El impulso de demostrar que mi valentía era superior a la de la empleada de Petco superó momentáneamente mi miedo. «Umm… sí, sólo déjame intentar sostenerlo primero para asegurarme de que está bien», dije, deslizando la esponjosa bola en mi mano y colocando la cabaña en el taburete. Lo acojo contra mi pecho mientras se retuerce. Se zafó de mi agarre, pero lo agarré por el trasero antes de que pudiera caer en picado al suelo de cemento pulido. Se dio la vuelta y me atravesó el dedo con dientes como agujas. Sólo con un respingo, lo dejé caer en la cabaña, me subí al taburete y lo arrojé de nuevo a su morada.

«Espera, ¿te ha mordido?», preguntó la morena.

«Oh, sí, pero no pasa nada. Ya ha pasado antes», descarté, presionando mi dedo índice herido contra mi pulgar detrás de mi espalda.

«No quiero ese», dijo, «¿puedo mirar este?». Se refería a uno de los hábitats inferiores. Abrí la parte superior y dejé que metieran las manos, ya que éste era lo suficientemente bajo como para alcanzarlo. Las niñas adoraban al nuevo hámster y se reían y hablaban. Me dolía el dedo. En mi visión periférica vi una mancha de color rojo intenso en el suelo detrás de mí. Una piedra cayó en mi estómago. El dedo a mi espalda había goteado un charco de sangre del diámetro de mi cabeza. Quizá no se den cuenta, pensé, quizá terminen y se vayan para que pueda limpiar esto. Me arrastré delante del charco para bloquearlo mientras las gotas seguían cayendo al suelo.

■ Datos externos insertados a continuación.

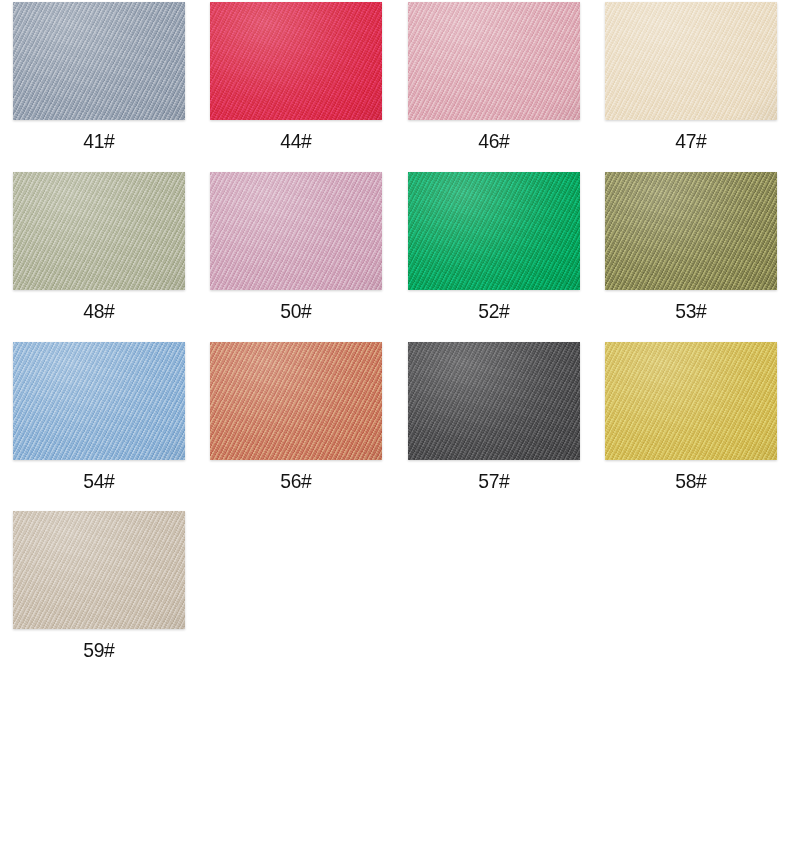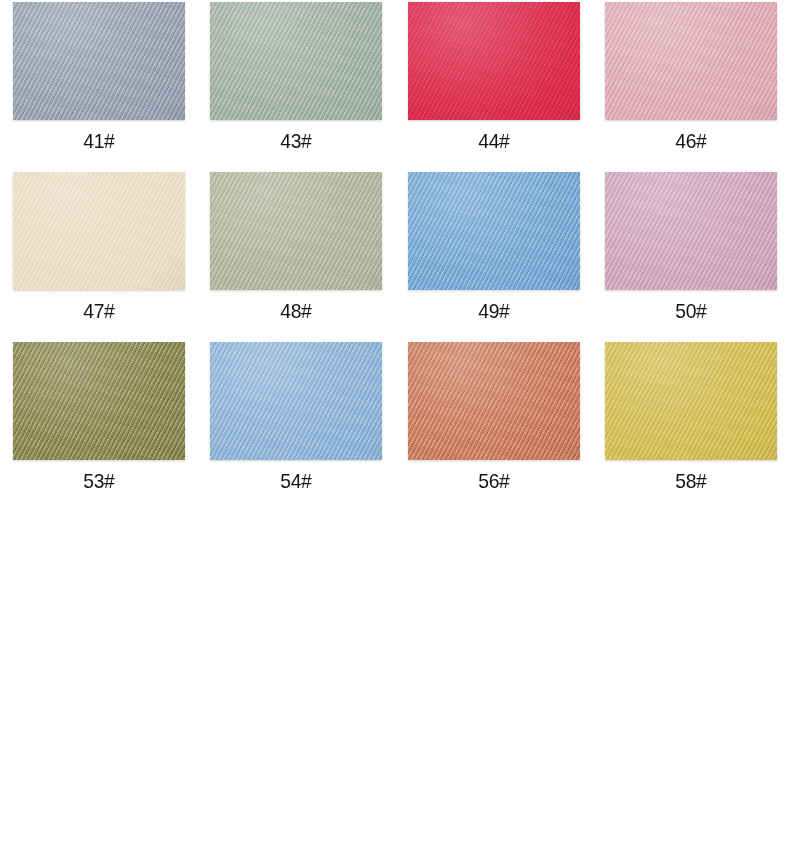--- a/index.html
+++ b/index.html
@@ -146,17 +146,6 @@
     </div>
     <div class="swatch-cell">
       <div class="fabric-wrap">
-        <div class="fabric" style="--c: #a4b4a7;">
-          <div class="fabric-base"></div>
-          <div class="fabric-twill"></div>
-          <div class="fabric-weave"></div>
-          <div class="fabric-shade"></div>
-        </div>
-      </div>
-      <div class="swatch-label">43#</div>
-    </div>
-    <div class="swatch-cell">
-      <div class="fabric-wrap">
         <div class="fabric" style="--c: #dc2b4c;">
           <div class="fabric-base"></div>
           <div class="fabric-twill"></div>

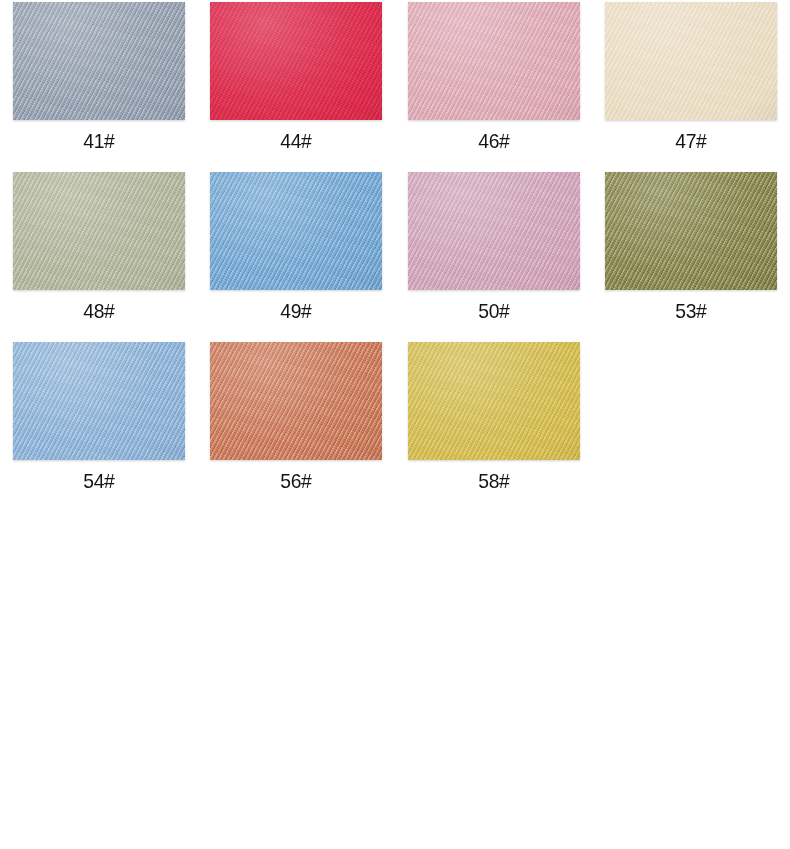--- a/index.html
+++ b/index.html
@@ -190,17 +190,6 @@
     </div>
     <div class="swatch-cell">
       <div class="fabric-wrap">
-        <div class="fabric" style="--c: #7aabd4;">
-          <div class="fabric-base"></div>
-          <div class="fabric-twill"></div>
-          <div class="fabric-weave"></div>
-          <div class="fabric-shade"></div>
-        </div>
-      </div>
-      <div class="swatch-label">49#</div>
-    </div>
-    <div class="swatch-cell">
-      <div class="fabric-wrap">
         <div class="fabric" style="--c: #d2a8bd;">
           <div class="fabric-base"></div>
           <div class="fabric-twill"></div>

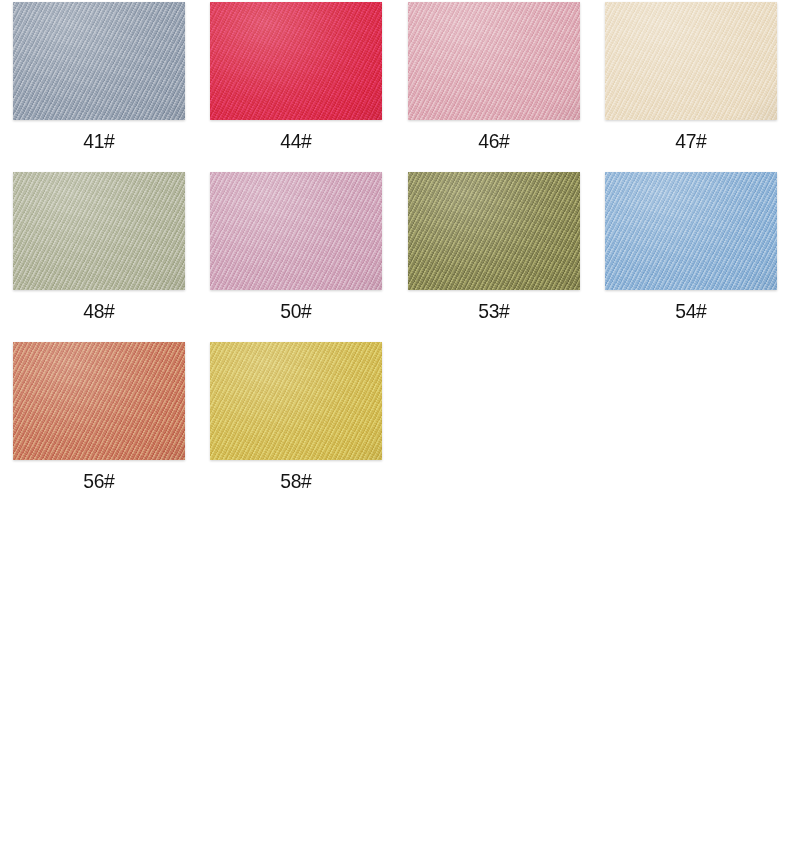--- a/index.html
+++ b/index.html
@@ -201,6 +201,17 @@
     </div>
     <div class="swatch-cell">
       <div class="fabric-wrap">
+        <div class="fabric" style="--c: #06a45c;">
+          <div class="fabric-base"></div>
+          <div class="fabric-twill"></div>
+          <div class="fabric-weave"></div>
+          <div class="fabric-shade"></div>
+        </div>
+      </div>
+      <div class="swatch-label">52#</div>
+    </div>
+    <div class="swatch-cell">
+      <div class="fabric-wrap">
         <div class="fabric" style="--c: #8c8b55;">
           <div class="fabric-base"></div>
           <div class="fabric-twill"></div>

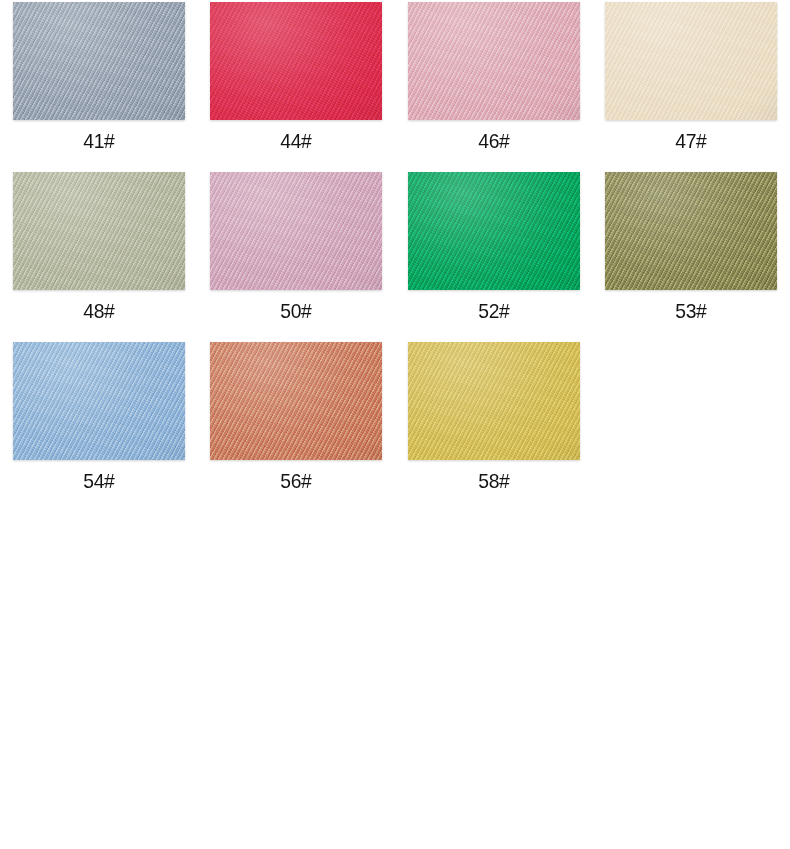--- a/index.html
+++ b/index.html
@@ -245,6 +245,17 @@
     </div>
     <div class="swatch-cell">
       <div class="fabric-wrap">
+        <div class="fabric" style="--c: #4c4c4e;">
+          <div class="fabric-base"></div>
+          <div class="fabric-twill"></div>
+          <div class="fabric-weave"></div>
+          <div class="fabric-shade"></div>
+        </div>
+      </div>
+      <div class="swatch-label">57#</div>
+    </div>
+    <div class="swatch-cell">
+      <div class="fabric-wrap">
         <div class="fabric" style="--c: #d4be56;">
           <div class="fabric-base"></div>
           <div class="fabric-twill"></div>

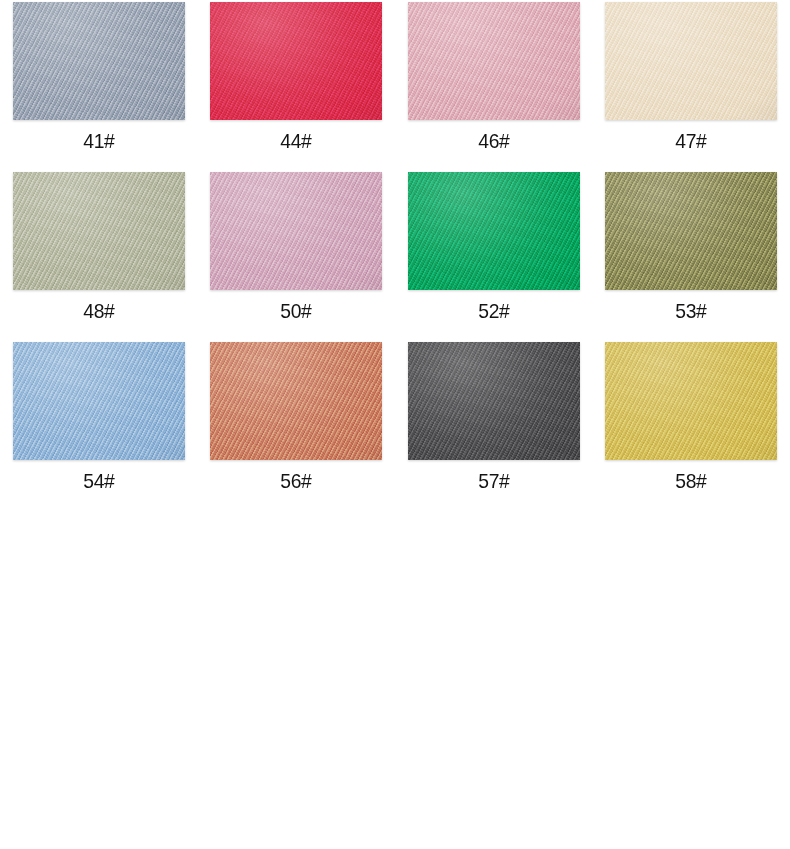--- a/index.html
+++ b/index.html
@@ -265,6 +265,17 @@
       </div>
       <div class="swatch-label">58#</div>
     </div>
+    <div class="swatch-cell">
+      <div class="fabric-wrap">
+        <div class="fabric" style="--c: #cdc2b3;">
+          <div class="fabric-base"></div>
+          <div class="fabric-twill"></div>
+          <div class="fabric-weave"></div>
+          <div class="fabric-shade"></div>
+        </div>
+      </div>
+      <div class="swatch-label">59#</div>
+    </div>
   </div>
 
 </body></html>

«Vale, ¿puedo coger este?», dijo la morena. Sentí la cara blanca y temblé un poco.

«Oh, vale. Umm… La verdad es que estoy sangrando, no me he dado cuenta antes», me temblaba la voz, «así que sólo voy a por una tirita, pero ahora mismo vuelvo con la caja y el papeleo también.»

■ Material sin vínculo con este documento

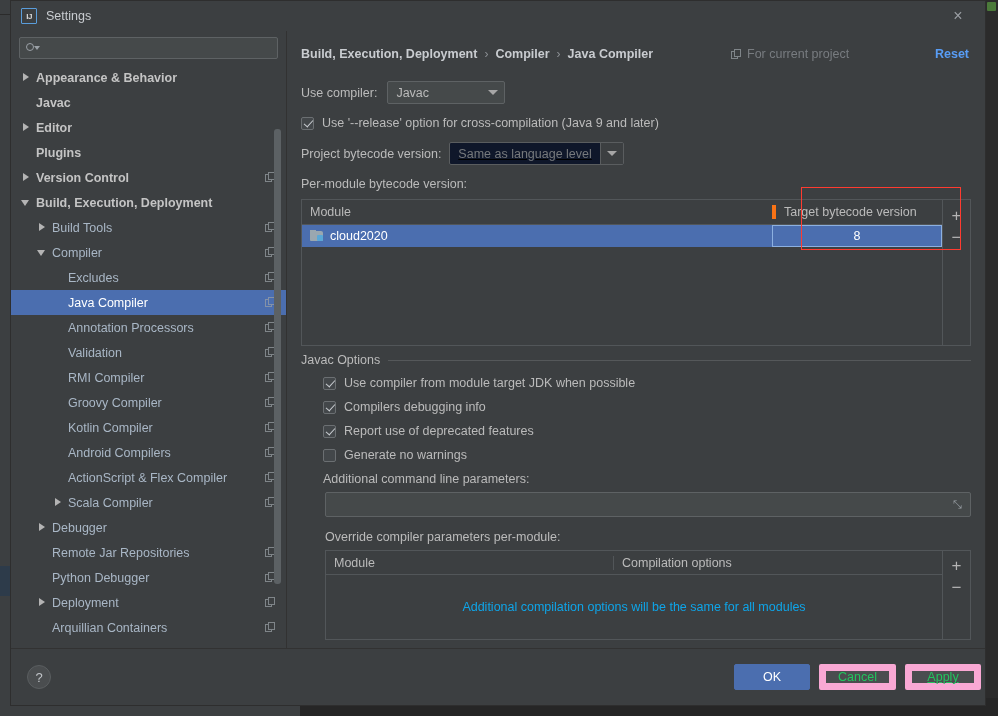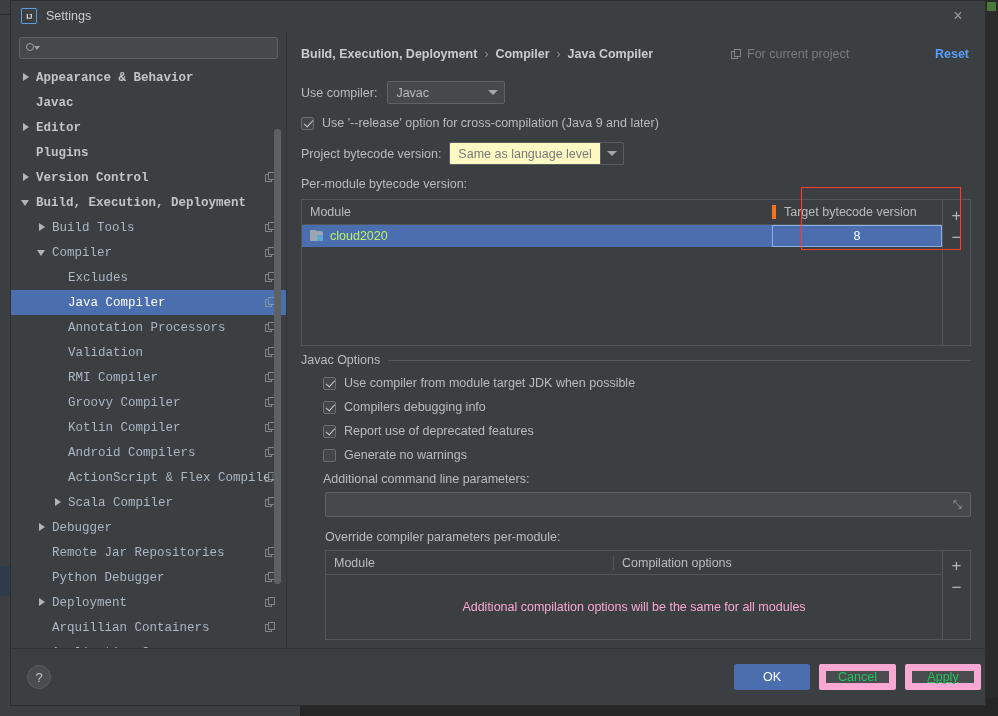--- a/index.html
+++ b/index.html
@@ -188,7 +188,6 @@
     font-size: 12.5px;
     white-space: nowrap;
     cursor: default;
-    font-family: Liberation Mono, monospace;
   }
   .tree-row.selected {
     background: #4b6eaf;

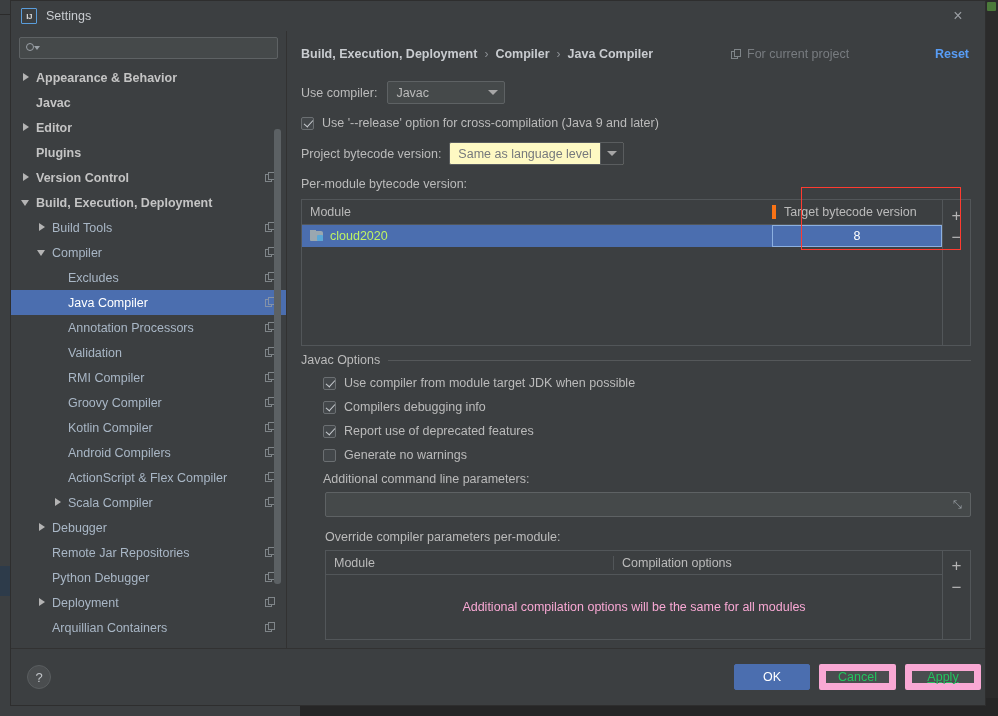--- a/index.html
+++ b/index.html
@@ -336,7 +336,7 @@
     border-right: 5px solid transparent;
     border-top: 5px solid #a6a6a6;
   }
-  .combo.disabled { background: #fef9c3; border-color: #5a5d5f; }
+  .combo.disabled { background: #0f172a; border-color: #5a5d5f; text-decoration: underline; }
   .combo.disabled .val { color: #76797c; }
   .combo.disabled .caret {
     border-left: 1px solid #5a5d5f;

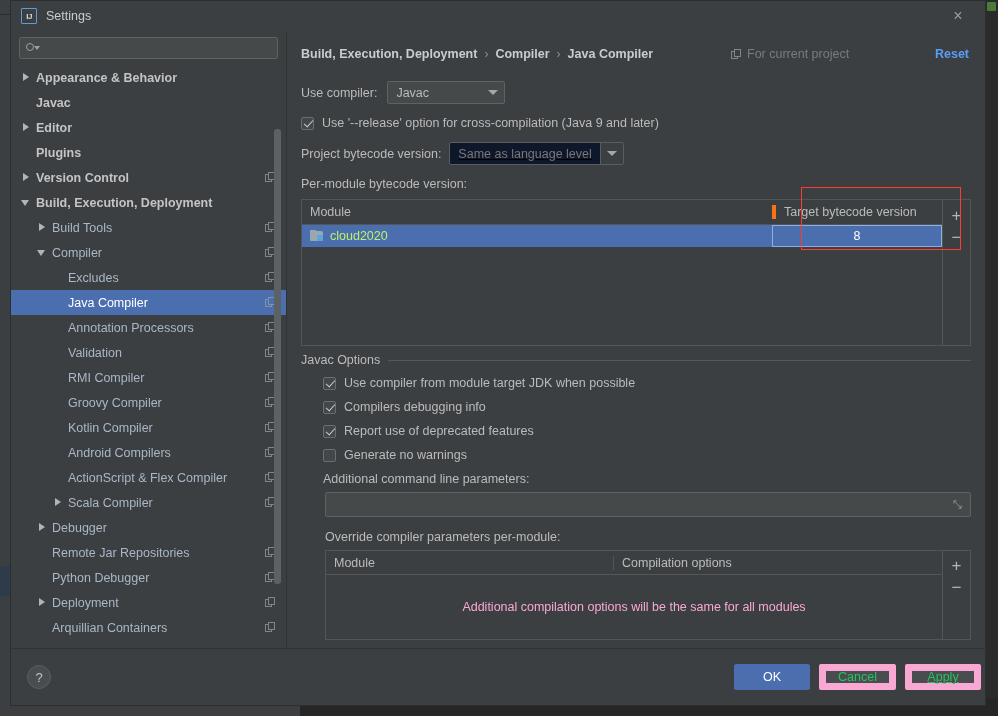--- a/index.html
+++ b/index.html
@@ -415,7 +415,7 @@
     align-items: center;
     background: #4b6eaf;
   }
-  .td { font-size: 12.5px; color: #bef264; box-sizing: border-box; }
+  .td { font-size: 12.5px; color: #ffffff; box-sizing: border-box; }
   .td.col-module {
     flex: 1 1 auto;
     display: flex; align-items: center;

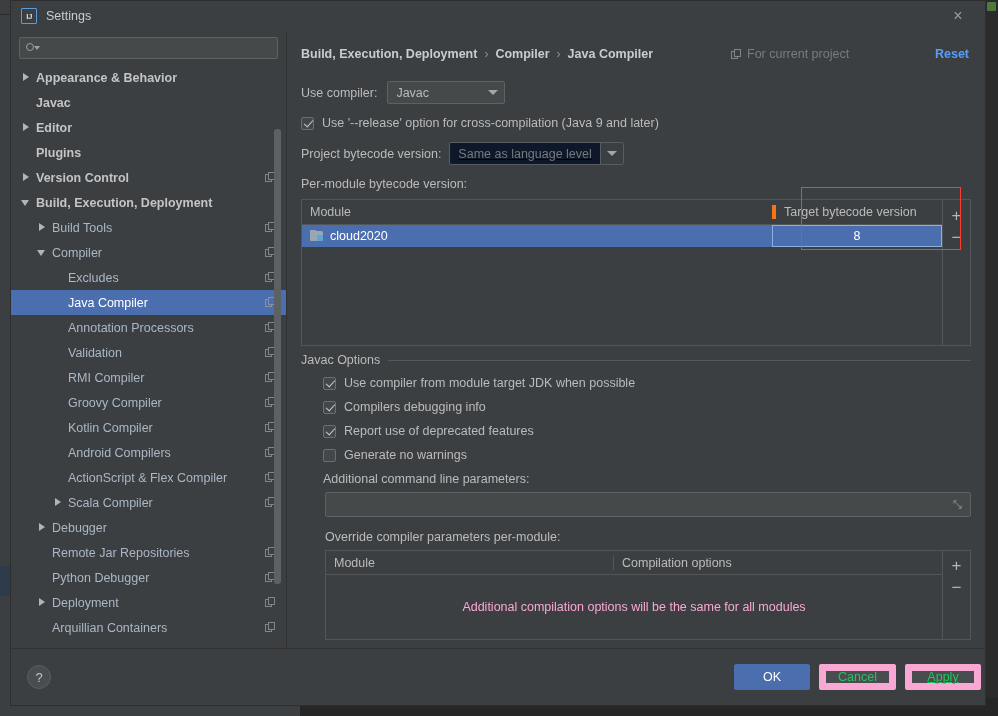--- a/index.html
+++ b/index.html
@@ -564,7 +564,7 @@
     flex: 1 1 auto;
     display: flex; align-items: center; justify-content: center;
   }
-  .t2empty { color: #f9a8d4; font-size: 12.5px; }
+  .t2empty { color: #0ea5e9; font-size: 12.5px; }
   .tbl2-side {
     flex: 0 0 28px;
     border: 1px solid #525659;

«Dios mío, ¿estás bien?», jadearon las chicas al ver la sangre.

«Oh sí, está bien», me reí y me apresuré a salir. Me lavé las manos bajo el fregadero detrás de la puerta de Cuidado de Mascotas, me apresuré a ir al botiquín de la oficina principal para poner una tirita, cogí una caja de cartón y el papeleo bajo el podio de la pecera, y volví a los hábitats de los hámsters. «Sólo tiene que rellenar sus datos y firmar al pie». Le entregué el portapapeles a la morena.

«Umm… ¿vas a limpiar eso?», dijo con una pizca de actitud, señalando el suelo. No, creo que dejaré mi sangre ahí, tal vez sirva de advertencia para los demás.

«Oh sí, por supuesto. Ahora vuelvo». Volví a caminar a toda velocidad detrás de Pet Care para coger un rollo de toallas de papel y una botella de spray de Virex y volví. Arrodillándome y limpiando mi propia sangre del suelo, charlé con las chicas mientras la morena completaba su papeleo. Volvieron a preguntarme si estaba bien. «Sí, estoy bien. Me han mordido antes, pero esto nunca me había pasado».

Cogí al otro hámster, lo aseguré en el transportín de cartón y se lo entregué a su nueva dueña. «Muy bien aquí tienes, ya está todo listo». Me dieron las gracias y se fueron. Después de todo, puse mi sangre, sudor y lágrimas para ayudarles. Todavía me impresiona que hayan sido lo suficientemente valientes como para comprar a su pequeño amigo después de presenciar la carnicería de la que podía ser capaz.